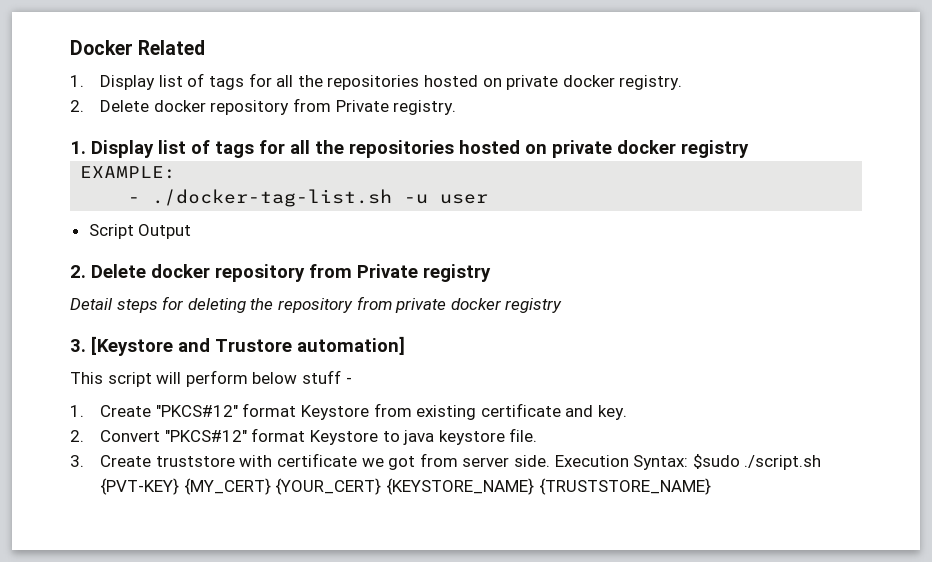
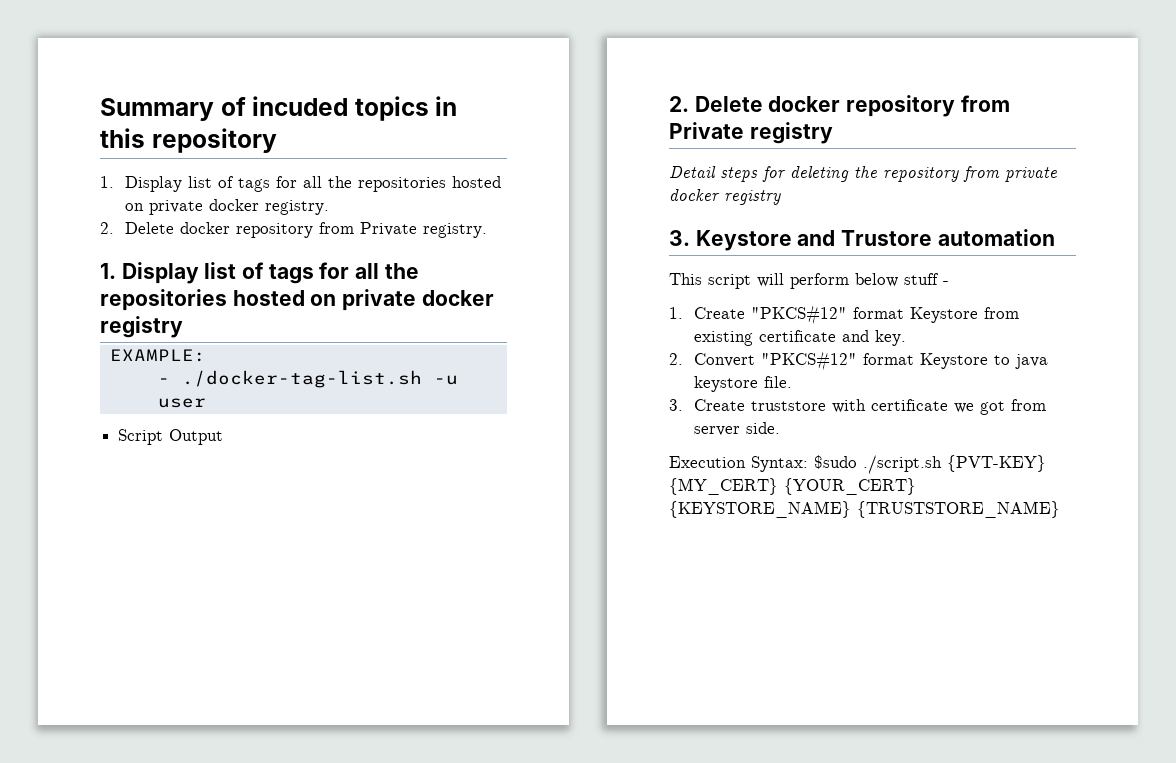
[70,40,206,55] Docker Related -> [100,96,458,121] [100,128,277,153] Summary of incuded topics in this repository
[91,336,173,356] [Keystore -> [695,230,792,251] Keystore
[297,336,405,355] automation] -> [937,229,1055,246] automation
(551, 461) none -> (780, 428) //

...

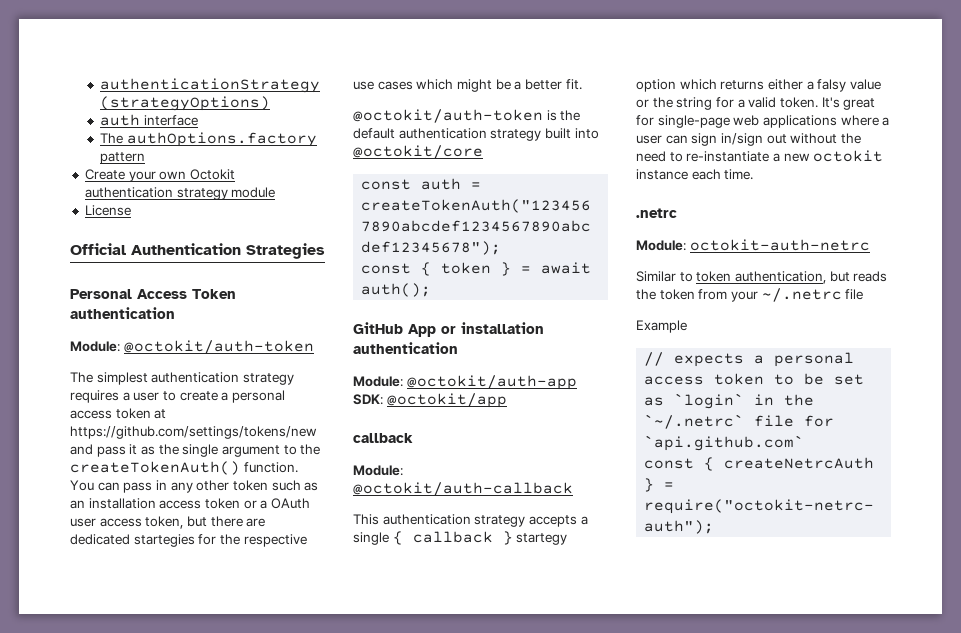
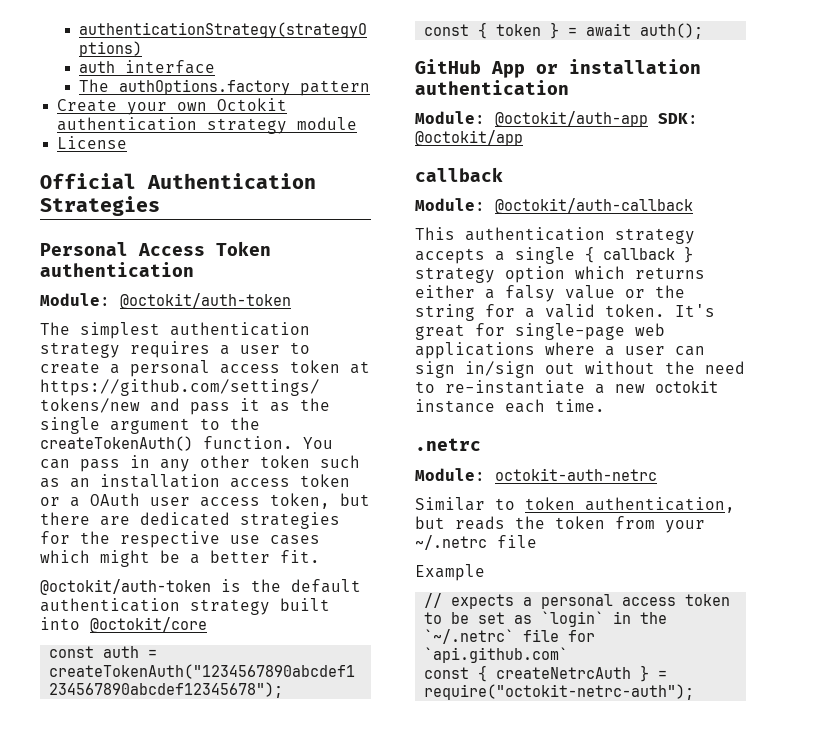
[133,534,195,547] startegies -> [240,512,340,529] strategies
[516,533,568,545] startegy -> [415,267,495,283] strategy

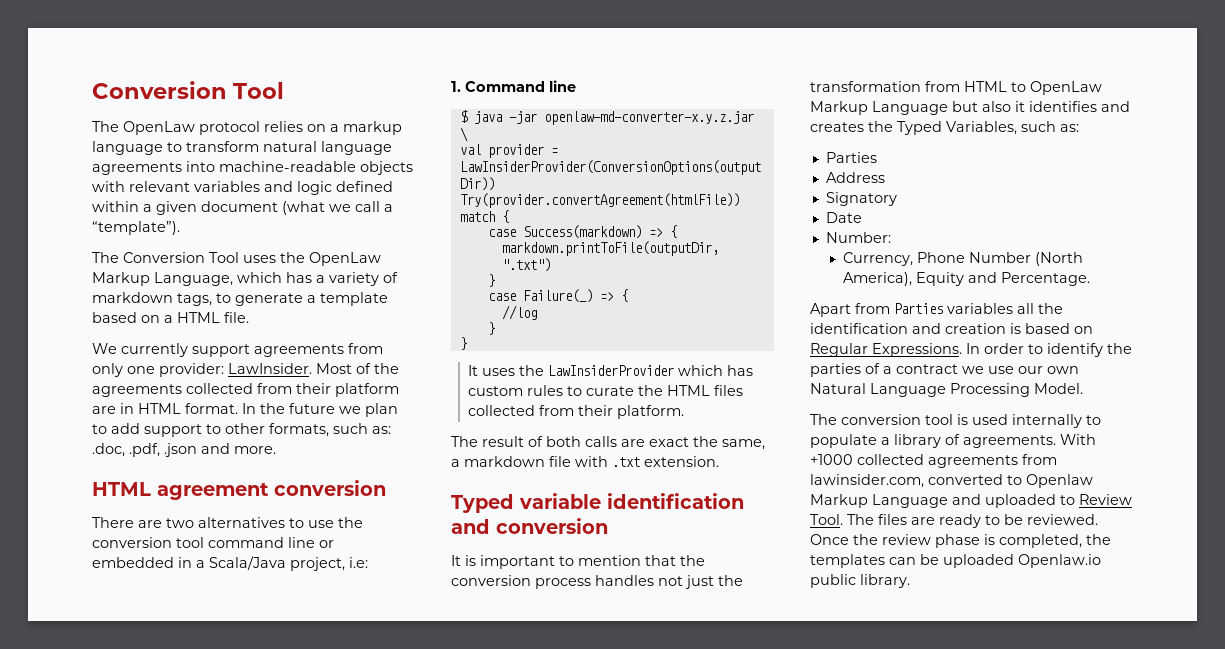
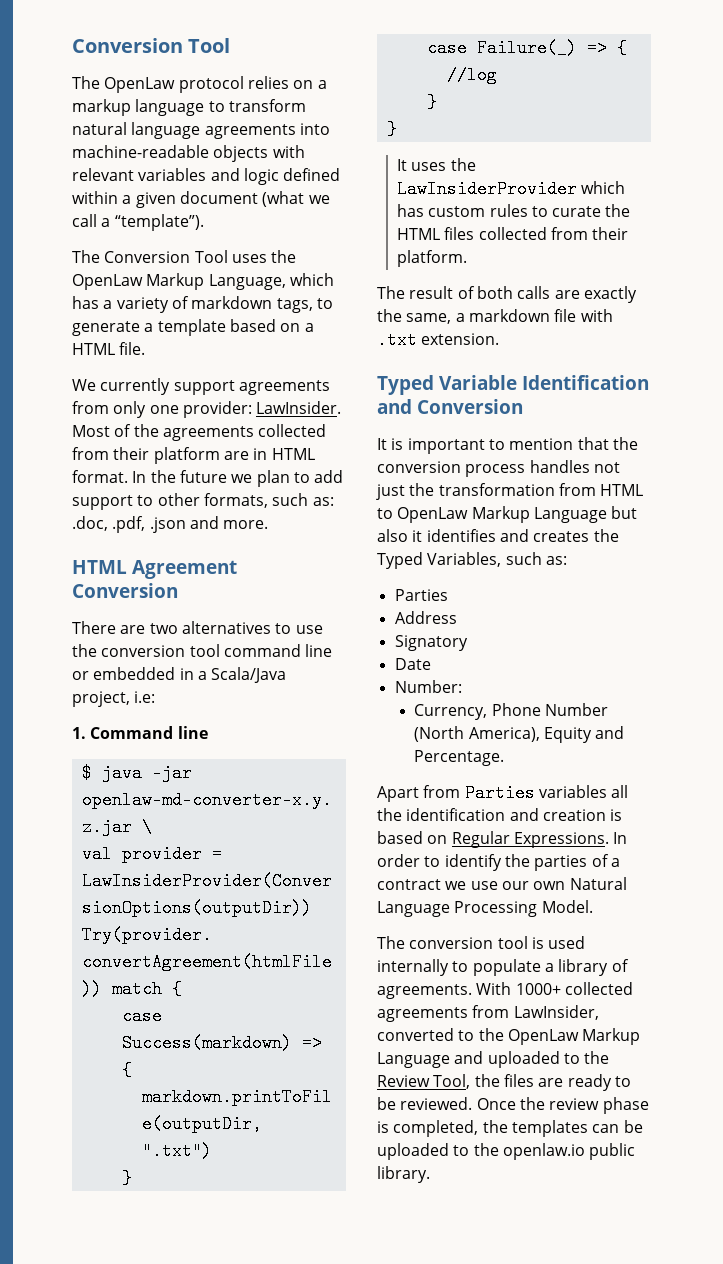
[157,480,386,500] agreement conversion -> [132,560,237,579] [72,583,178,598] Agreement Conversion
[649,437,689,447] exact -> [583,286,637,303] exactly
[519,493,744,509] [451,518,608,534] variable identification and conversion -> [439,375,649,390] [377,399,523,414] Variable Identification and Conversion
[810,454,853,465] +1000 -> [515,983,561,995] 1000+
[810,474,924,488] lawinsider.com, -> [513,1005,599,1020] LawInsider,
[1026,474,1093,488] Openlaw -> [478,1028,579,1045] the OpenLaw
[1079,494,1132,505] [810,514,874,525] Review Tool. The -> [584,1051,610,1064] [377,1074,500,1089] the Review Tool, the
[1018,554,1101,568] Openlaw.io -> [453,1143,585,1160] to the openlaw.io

## How to complete this task:
Copy out, word for word, the part of the entries above that begins at the line with "[157,480,386,500] agreement conversion" and ends at the line with "[649,437,689,447] exact ->", including both.

## Response to the exercise:
[157,480,386,500] agreement conversion -> [132,560,237,579] [72,583,178,598] Agreement Conversion
[649,437,689,447] exact -> [583,286,637,303] exactly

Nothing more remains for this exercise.